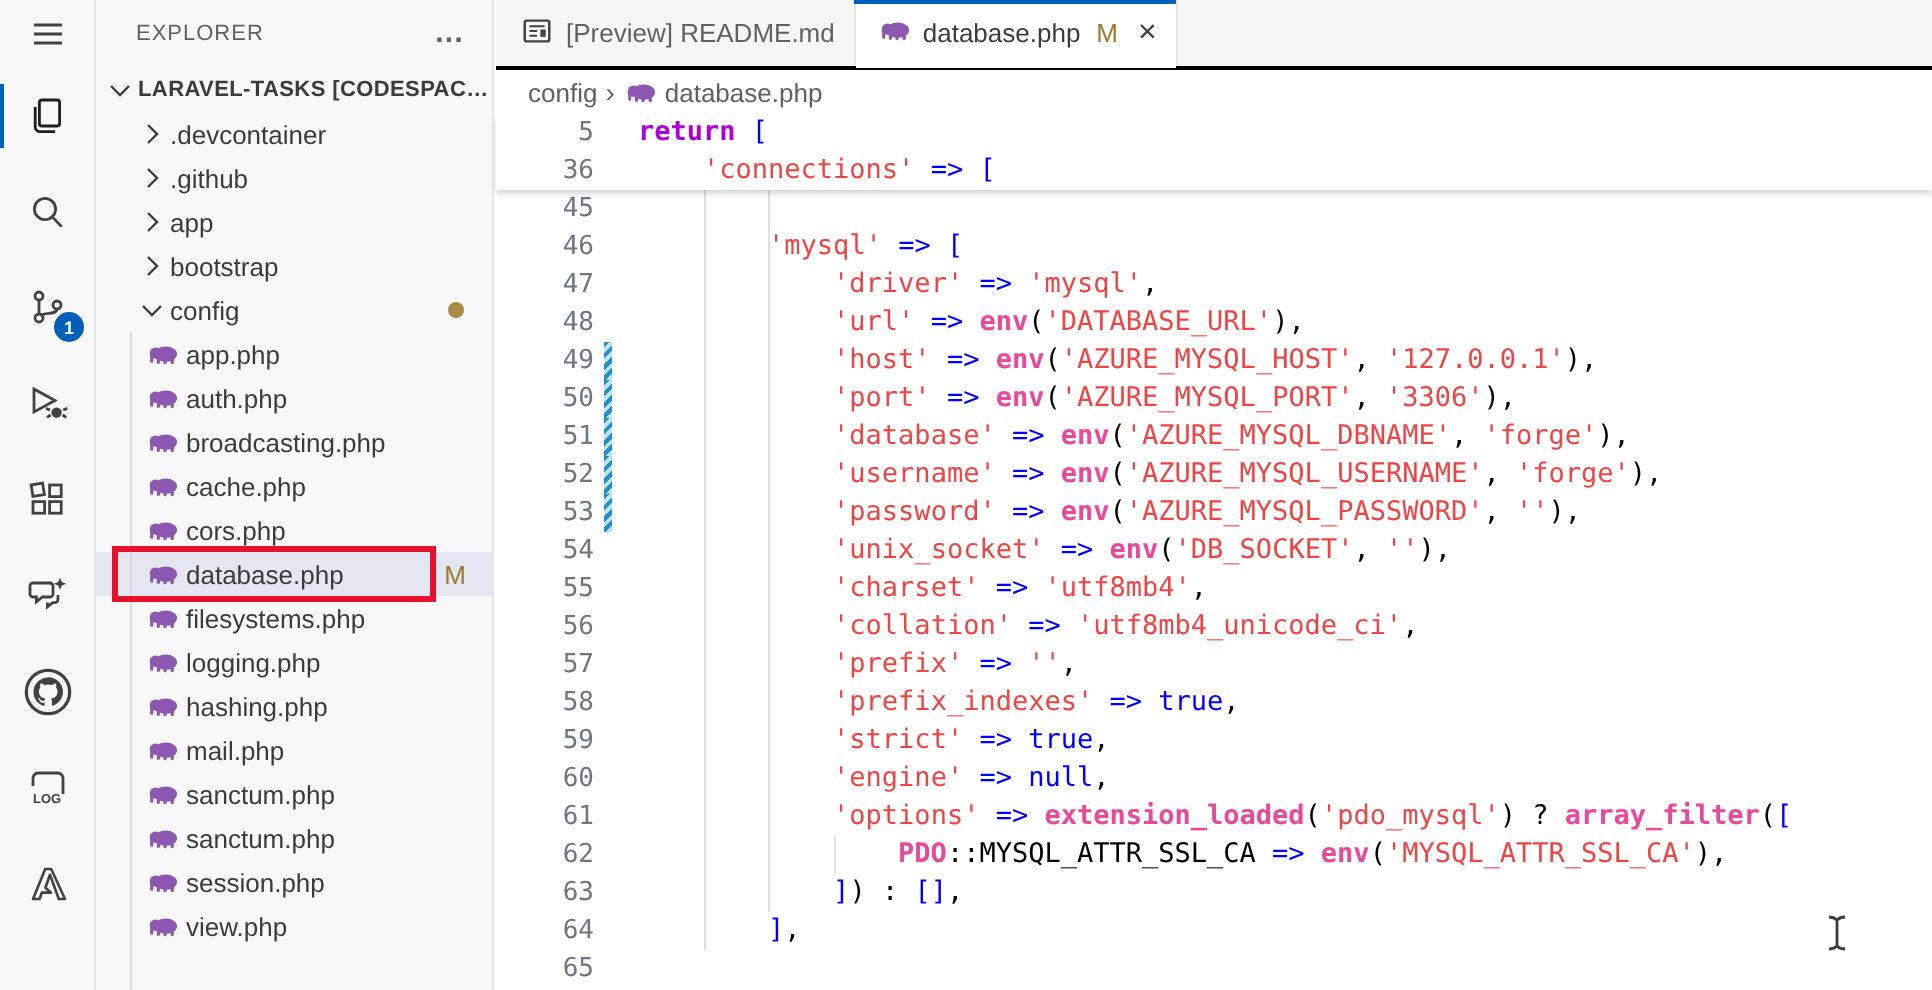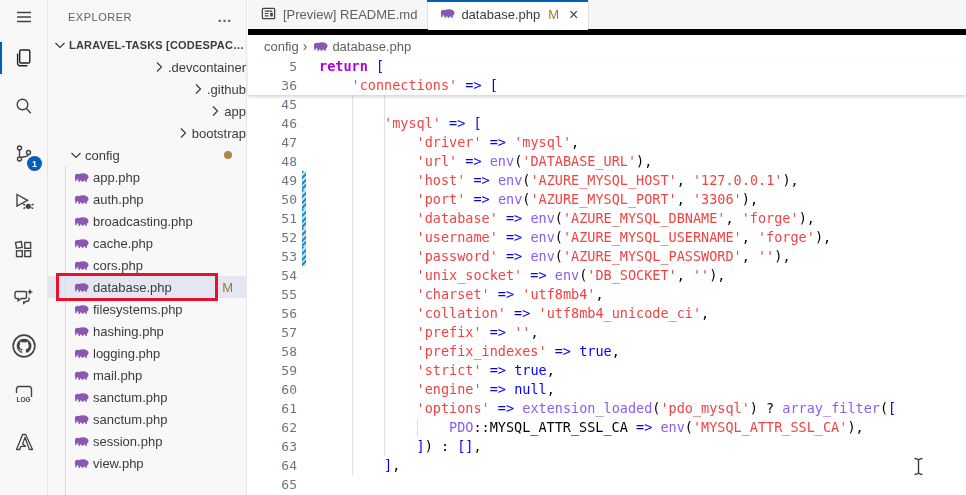--- a/index.html
+++ b/index.html
@@ -42,7 +42,7 @@
 
   
   .editor { position:absolute; left:248px; top:0; right:0; height:495px; background:#fff; }
-  .tabbar { height:35px; background:#f6f6f6; border-bottom:6px solid #000000; display:flex; }
+  .tabbar { height:35px; background:#f6f6f6; border-bottom:2px solid #000000; display:flex; }
   .tab { position:relative; display:flex; align-items:center; gap:6px; padding:0 10px 0 12px;
     border-right:1px solid #e5e5e5; color:#616161; cursor:pointer; }
   .tab .tab-label { font-size:13px; }

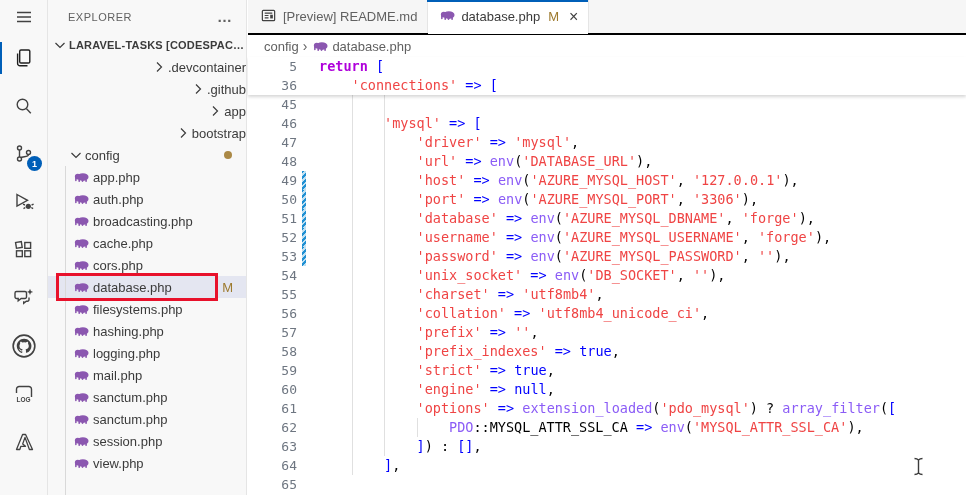--- a/index.html
+++ b/index.html
@@ -28,7 +28,7 @@
   .trow { height:22px; display:flex; align-items:center; cursor:pointer; white-space:nowrap; }
   .trow.root { padding-left:4px; }
   .trow.root .tlabel { font-size:11px; font-weight:700; letter-spacing:.2px; overflow:hidden; text-overflow:ellipsis; }
-  .trow.folder { padding-left:20px;justify-content:flex-end; }
+  .trow.folder { padding-left:20px; }
   .trow.file { padding-left:26px; }
   .trow.selected { background:#e4e6f1; }
   .chev { width:17px; flex:none; display:flex; align-items:center; }

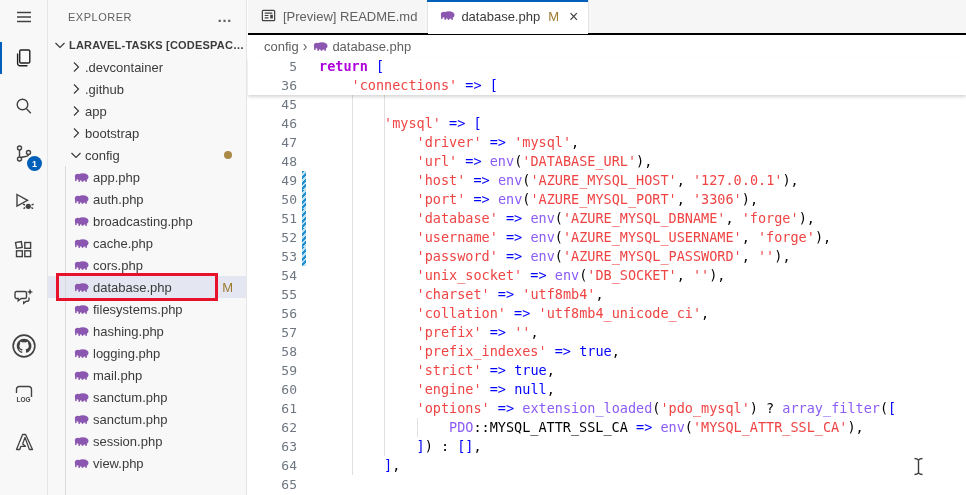--- a/index.html
+++ b/index.html
@@ -72,7 +72,7 @@
   .tk-pl { color:#000000; }
   .tk-kw { color:#af00db;font-weight:bold; }
   .tk-str { color:#ef4444; }
-  .tk-fn { color:#8b5cf6; }
+  .tk-fn { color:#ec4899;font-weight:bold; }
   .tk-cn { color:#000000; }
   .tk-b  { color:#0000ff; }
 

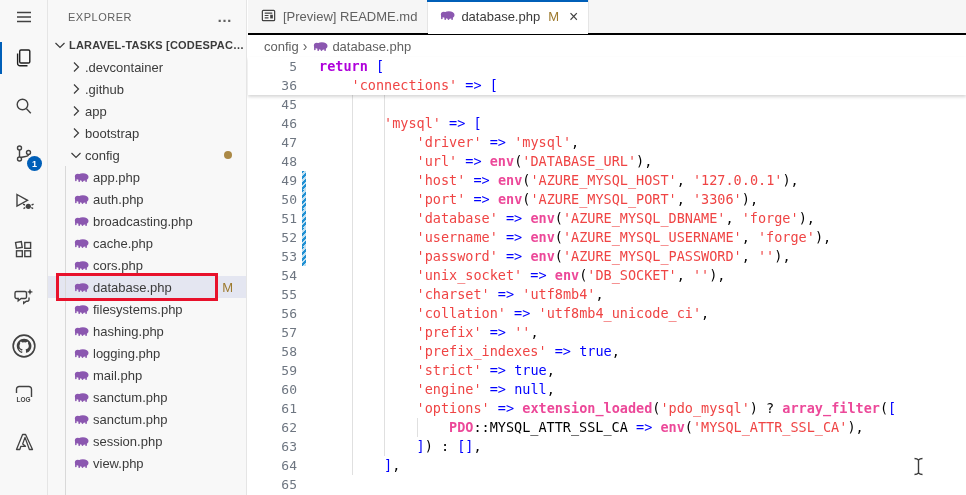--- a/index.html
+++ b/index.html
@@ -348,22 +348,22 @@
             </g>
           </svg>
         </span>
+        <span class="tlabel">logging.php</span>
+      </div>
+      <div class="trow file">
+        <span class="ficon">
+          <svg width="15" height="11" viewBox="0 0 16 12">
+            <g fill="#8b57b0">
+              <ellipse cx="9.5" cy="5.5" rx="6.2" ry="4.2"></ellipse>
+              <circle cx="3.9" cy="5" r="3.1"></circle>
+              <rect x="1" y="4.6" width="1.7" height="5.6" rx=".85"></rect>
+              <rect x="4.6" y="7.4" width="1.8" height="3.5" rx=".9"></rect>
+              <rect x="8.2" y="7.7" width="1.8" height="3.3" rx=".9"></rect>
+              <rect x="12.1" y="7.7" width="1.8" height="3.3" rx=".9"></rect>
+            </g>
+          </svg>
+        </span>
         <span class="tlabel">hashing.php</span>
-      </div>
-      <div class="trow file">
-        <span class="ficon">
-          <svg width="15" height="11" viewBox="0 0 16 12">
-            <g fill="#8b57b0">
-              <ellipse cx="9.5" cy="5.5" rx="6.2" ry="4.2"></ellipse>
-              <circle cx="3.9" cy="5" r="3.1"></circle>
-              <rect x="1" y="4.6" width="1.7" height="5.6" rx=".85"></rect>
-              <rect x="4.6" y="7.4" width="1.8" height="3.5" rx=".9"></rect>
-              <rect x="8.2" y="7.7" width="1.8" height="3.3" rx=".9"></rect>
-              <rect x="12.1" y="7.7" width="1.8" height="3.3" rx=".9"></rect>
-            </g>
-          </svg>
-        </span>
-        <span class="tlabel">logging.php</span>
       </div>
       <div class="trow file">
         <span class="ficon">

============================================================

* [WHAT YOU NEED TO DO]
If a picture appears in the data, omit it; transcribe all the rest exactly.

* [EXPECTED ANSWER]
--- a/index.html
+++ b/index.html
@@ -42,7 +42,7 @@
 
   
   .editor { position:absolute; left:248px; top:0; right:0; height:495px; background:#fff; }
-  .tabbar { height:35px; background:#f6f6f6; border-bottom:6px solid #000000; display:flex; }
+  .tabbar { height:35px; background:#f6f6f6; border-bottom:2px solid #000000; display:flex; }
   .tab { position:relative; display:flex; align-items:center; gap:6px; padding:0 10px 0 12px;
     border-right:1px solid #e5e5e5; color:#616161; cursor:pointer; }
   .tab .tab-label { font-size:13px; }

--- a/index.html
+++ b/index.html
@@ -28,7 +28,7 @@
   .trow { height:22px; display:flex; align-items:center; cursor:pointer; white-space:nowrap; }
   .trow.root { padding-left:4px; }
   .trow.root .tlabel { font-size:11px; font-weight:700; letter-spacing:.2px; overflow:hidden; text-overflow:ellipsis; }
-  .trow.folder { padding-left:20px;justify-content:flex-end; }
+  .trow.folder { padding-left:20px; }
   .trow.file { padding-left:26px; }
   .trow.selected { background:#e4e6f1; }
   .chev { width:17px; flex:none; display:flex; align-items:center; }

--- a/index.html
+++ b/index.html
@@ -72,7 +72,7 @@
   .tk-pl { color:#000000; }
   .tk-kw { color:#af00db;font-weight:bold; }
   .tk-str { color:#ef4444; }
-  .tk-fn { color:#8b5cf6; }
+  .tk-fn { color:#ec4899;font-weight:bold; }
   .tk-cn { color:#000000; }
   .tk-b  { color:#0000ff; }
 

--- a/index.html
+++ b/index.html
@@ -348,22 +348,22 @@
             </g>
           </svg>
         </span>
+        <span class="tlabel">logging.php</span>
+      </div>
+      <div class="trow file">
+        <span class="ficon">
+          <svg width="15" height="11" viewBox="0 0 16 12">
+            <g fill="#8b57b0">
+              <ellipse cx="9.5" cy="5.5" rx="6.2" ry="4.2"></ellipse>
+              <circle cx="3.9" cy="5" r="3.1"></circle>
+              <rect x="1" y="4.6" width="1.7" height="5.6" rx=".85"></rect>
+              <rect x="4.6" y="7.4" width="1.8" height="3.5" rx=".9"></rect>
+              <rect x="8.2" y="7.7" width="1.8" height="3.3" rx=".9"></rect>
+              <rect x="12.1" y="7.7" width="1.8" height="3.3" rx=".9"></rect>
+            </g>
+          </svg>
+        </span>
         <span class="tlabel">hashing.php</span>
-      </div>
-      <div class="trow file">
-        <span class="ficon">
-          <svg width="15" height="11" viewBox="0 0 16 12">
-            <g fill="#8b57b0">
-              <ellipse cx="9.5" cy="5.5" rx="6.2" ry="4.2"></ellipse>
-              <circle cx="3.9" cy="5" r="3.1"></circle>
-              <rect x="1" y="4.6" width="1.7" height="5.6" rx=".85"></rect>
-              <rect x="4.6" y="7.4" width="1.8" height="3.5" rx=".9"></rect>
-              <rect x="8.2" y="7.7" width="1.8" height="3.3" rx=".9"></rect>
-              <rect x="12.1" y="7.7" width="1.8" height="3.3" rx=".9"></rect>
-            </g>
-          </svg>
-        </span>
-        <span class="tlabel">logging.php</span>
       </div>
       <div class="trow file">
         <span class="ficon">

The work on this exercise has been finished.